> [Study material]
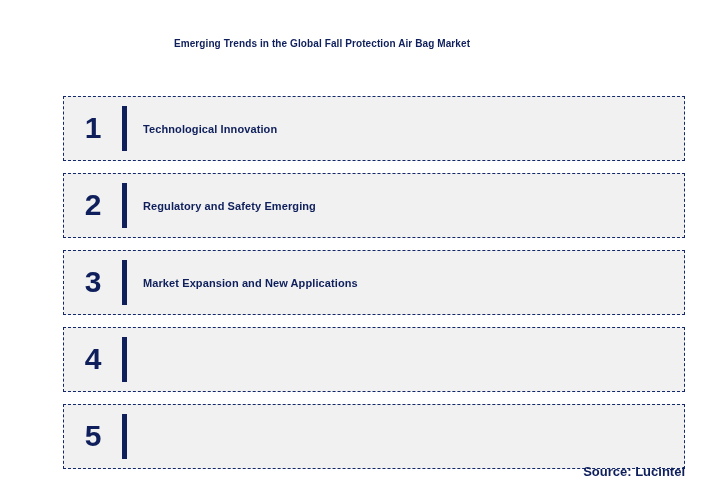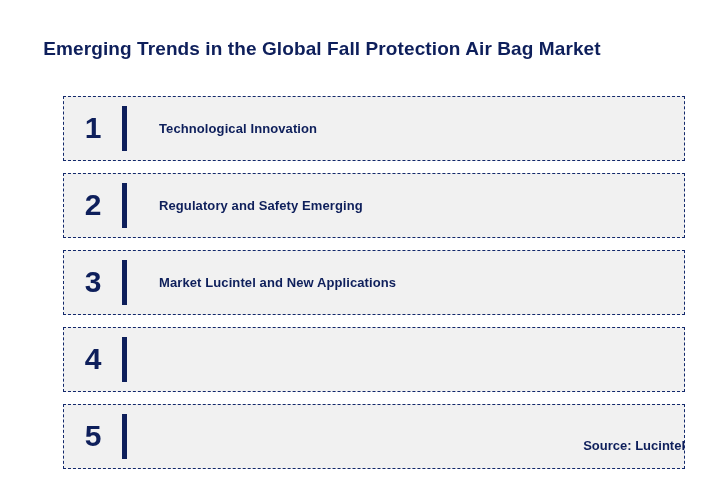--- a/index.html
+++ b/index.html
@@ -27,7 +27,7 @@
     top: 38px;
     width: 644px;
     text-align: center;
-    font-size: 19px;
+    font-size: 10px;
     font-weight: bold;
     color: #0e1f5b;
     letter-spacing: 0.1px;

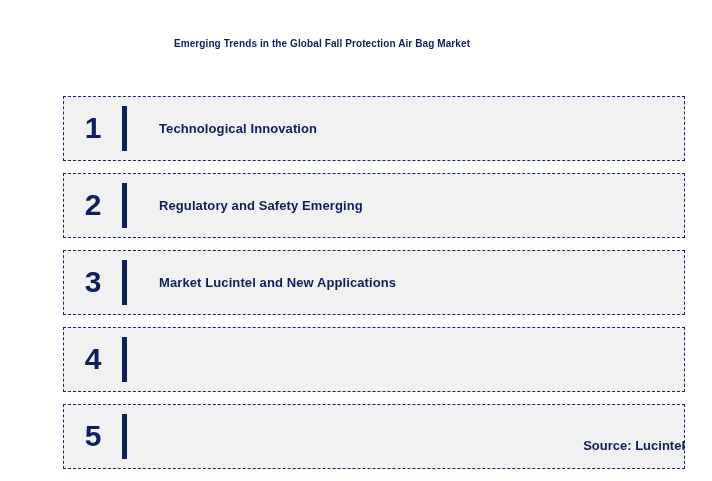--- a/index.html
+++ b/index.html
@@ -71,8 +71,8 @@
   }
   .trend-label {
     flex: 1 1 auto;
-    padding-left: 32px;
-    font-size: 13px;
+    padding-left: 16px;
+    font-size: 11px;
     font-weight: bold;
     color: #0e1f5b;
     letter-spacing: 0.1px;

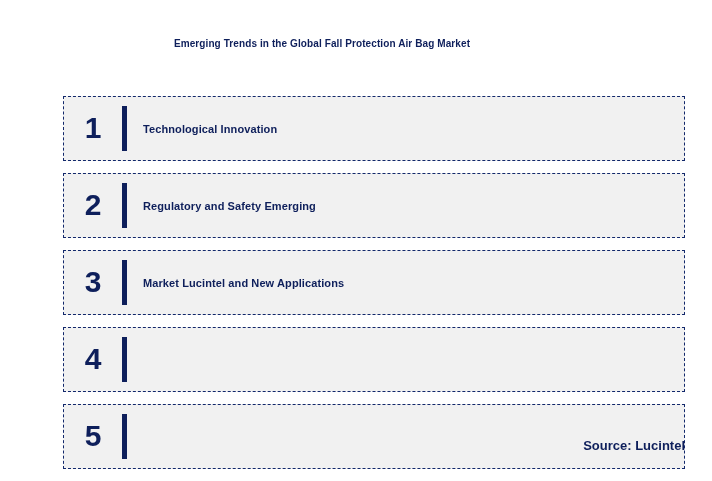--- a/index.html
+++ b/index.html
@@ -113,7 +113,7 @@
     <div class="trend-row">
       <div class="trend-number">3</div>
       <div class="trend-divider"></div>
-      <div class="trend-label">Market Lucintel and New Applications</div>
+      <div class="trend-label">Market Expansion and New Applications</div>
     </div>
 
     <div class="trend-row">

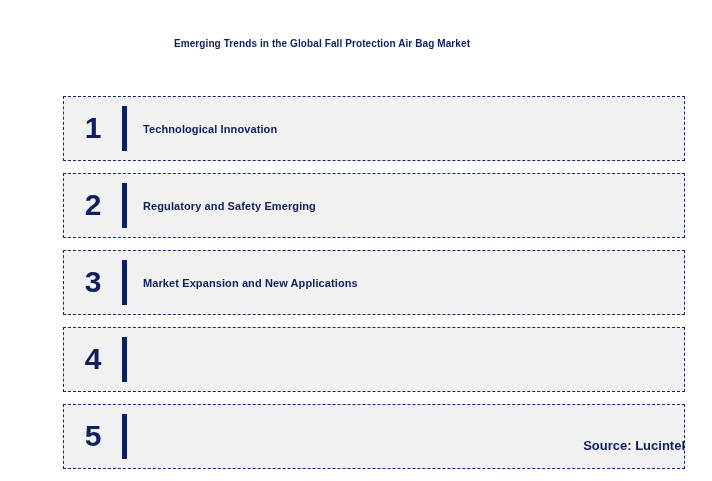--- a/index.html
+++ b/index.html
@@ -81,7 +81,7 @@
   .source {
     position: absolute;
     right: 27px;
-    top: 438px;
+    top: 464px;
     font-size: 13px;
     font-weight: bold;
     color: #0e1f5b;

> [Exercise]
Every line above must appear in the answer unchanged, and no picture may appear in it.

> [Response to this exercise]
--- a/index.html
+++ b/index.html
@@ -27,7 +27,7 @@
     top: 38px;
     width: 644px;
     text-align: center;
-    font-size: 19px;
+    font-size: 10px;
     font-weight: bold;
     color: #0e1f5b;
     letter-spacing: 0.1px;

--- a/index.html
+++ b/index.html
@@ -71,8 +71,8 @@
   }
   .trend-label {
     flex: 1 1 auto;
-    padding-left: 32px;
-    font-size: 13px;
+    padding-left: 16px;
+    font-size: 11px;
     font-weight: bold;
     color: #0e1f5b;
     letter-spacing: 0.1px;

--- a/index.html
+++ b/index.html
@@ -113,7 +113,7 @@
     <div class="trend-row">
       <div class="trend-number">3</div>
       <div class="trend-divider"></div>
-      <div class="trend-label">Market Lucintel and New Applications</div>
+      <div class="trend-label">Market Expansion and New Applications</div>
     </div>
 
     <div class="trend-row">

--- a/index.html
+++ b/index.html
@@ -81,7 +81,7 @@
   .source {
     position: absolute;
     right: 27px;
-    top: 438px;
+    top: 464px;
     font-size: 13px;
     font-weight: bold;
     color: #0e1f5b;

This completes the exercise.